===== Dataset excerpts

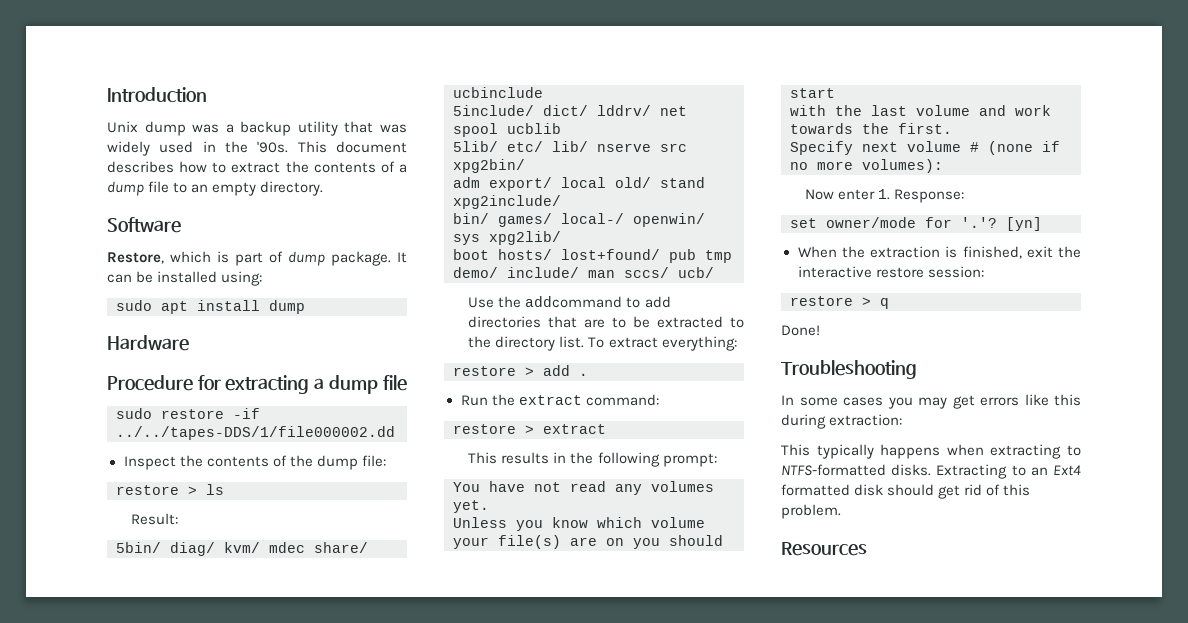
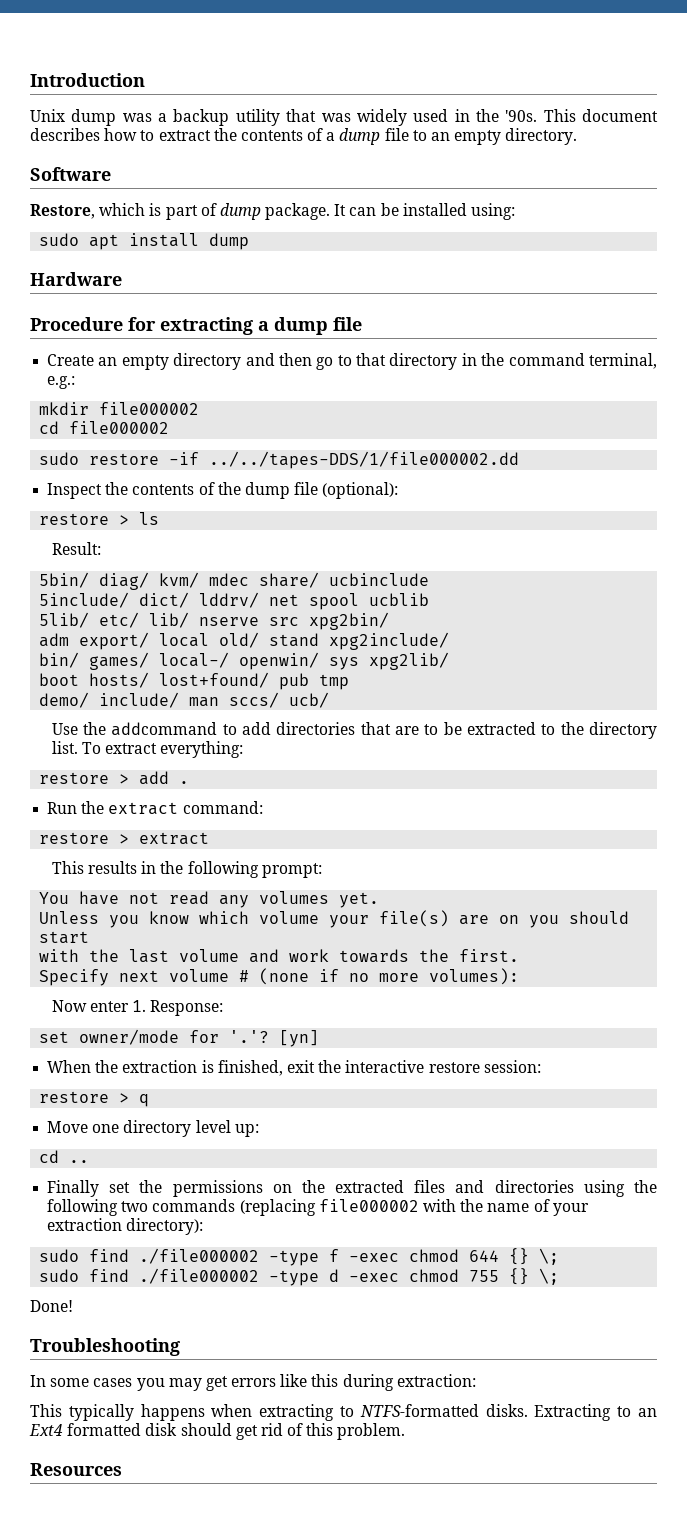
+ Create an empty directory and then go to that directory in the command terminal, e.g.:
+ mkdir file000002
+ cd file000002
- Inspect the contents of the dump file:
+ Inspect the contents of the dump file (optional):
+ Move one directory level up:
+ cd ..
+ Finally set the permissions on the extracted files and directories using the following two commands (replacing file000002 with the name of your extraction directory):
+ sudo find ./file000002 -type f -exec chmod 644 {} \;
+ sudo find ./file000002 -type d -exec chmod 755 {} \;

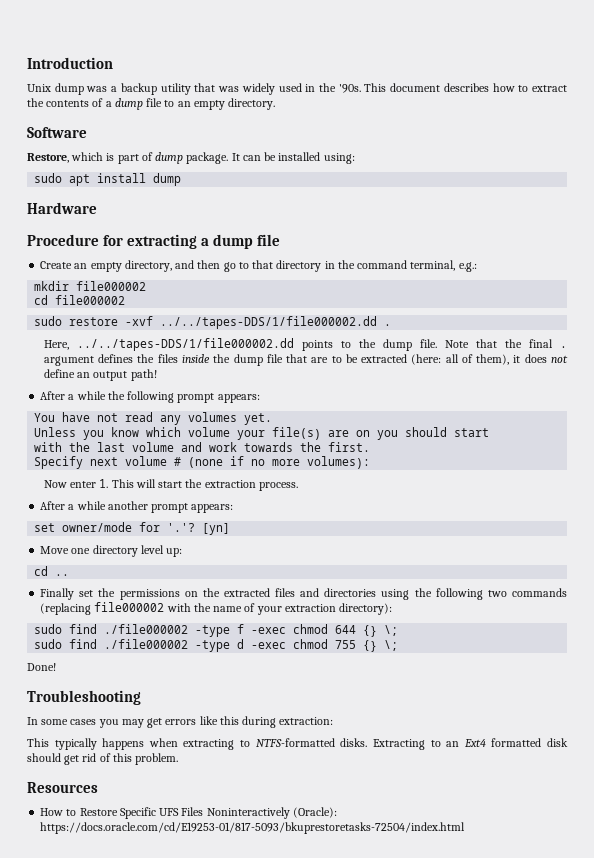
- Create an empty directory and then go to that directory in the command terminal, e.g.:
+ Create an empty directory, and then go to that directory in the command terminal, e.g.:
- sudo restore -if ../../tapes-DDS/1/file000002.dd
- Inspect the contents of the dump file (optional):
- restore > ls
- Result:
- 5bin/ diag/ kvm/ mdec share/ ucbinclude
- 5include/ dict/ lddrv/ net spool ucblib
- 5lib/ etc/ lib/ nserve src xpg2bin/
- adm export/ local old/ stand xpg2include/
- bin/ games/ local-/ openwin/ sys xpg2lib/
- boot hosts/ lost+found/ pub tmp
- demo/ include/ man sccs/ ucb/
- Use the addcommand to add directories that are to be extracted to the directory list. To extract everything:
- restore > add .
- Run the extract command:
- restore > extract
- This results in the following prompt:
+ sudo restore -xvf ../../tapes-DDS/1/file000002.dd .
+ Here, ../../tapes-DDS/1/file000002.dd points to the dump file. Note that the final . argument defines the files inside the dump file that are to be extracted (here: all of them), it does not define an output path!
+ After a while the following prompt appears:
- Now enter 1. Response:
+ Now enter 1. This will start the extraction process.
+ After a while another prompt appears:
- When the extraction is finished, exit the interactive restore session:
- restore > q
+ How to Restore Specific UFS Files Noninteractively (Oracle): https://docs.oracle.com/cd/E19253-01/817-5093/bkuprestoretasks-72504/index.html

==========

**Problem to work on:** What is needed is the data above, retyped exactly, with every picture left out.

**Written answer:**
+ Create an empty directory and then go to that directory in the command terminal, e.g.:
+ mkdir file000002
+ cd file000002
- Inspect the contents of the dump file:
+ Inspect the contents of the dump file (optional):
+ Move one directory level up:
+ cd ..
+ Finally set the permissions on the extracted files and directories using the following two commands (replacing file000002 with the name of your extraction directory):
+ sudo find ./file000002 -type f -exec chmod 644 {} \;
+ sudo find ./file000002 -type d -exec chmod 755 {} \;

- Create an empty directory and then go to that directory in the command terminal, e.g.:
+ Create an empty directory, and then go to that directory in the command terminal, e.g.:
- sudo restore -if ../../tapes-DDS/1/file000002.dd
- Inspect the contents of the dump file (optional):
- restore > ls
- Result:
- 5bin/ diag/ kvm/ mdec share/ ucbinclude
- 5include/ dict/ lddrv/ net spool ucblib
- 5lib/ etc/ lib/ nserve src xpg2bin/
- adm export/ local old/ stand xpg2include/
- bin/ games/ local-/ openwin/ sys xpg2lib/
- boot hosts/ lost+found/ pub tmp
- demo/ include/ man sccs/ ucb/
- Use the addcommand to add directories that are to be extracted to the directory list. To extract everything:
- restore > add .
- Run the extract command:
- restore > extract
- This results in the following prompt:
+ sudo restore -xvf ../../tapes-DDS/1/file000002.dd .
+ Here, ../../tapes-DDS/1/file000002.dd points to the dump file. Note that the final . argument defines the files inside the dump file that are to be extracted (here: all of them), it does not define an output path!
+ After a while the following prompt appears:
- Now enter 1. Response:
+ Now enter 1. This will start the extraction process.
+ After a while another prompt appears:
- When the extraction is finished, exit the interactive restore session:
- restore > q
+ How to Restore Specific UFS Files Noninteractively (Oracle): https://docs.oracle.com/cd/E19253-01/817-5093/bkuprestoretasks-72504/index.html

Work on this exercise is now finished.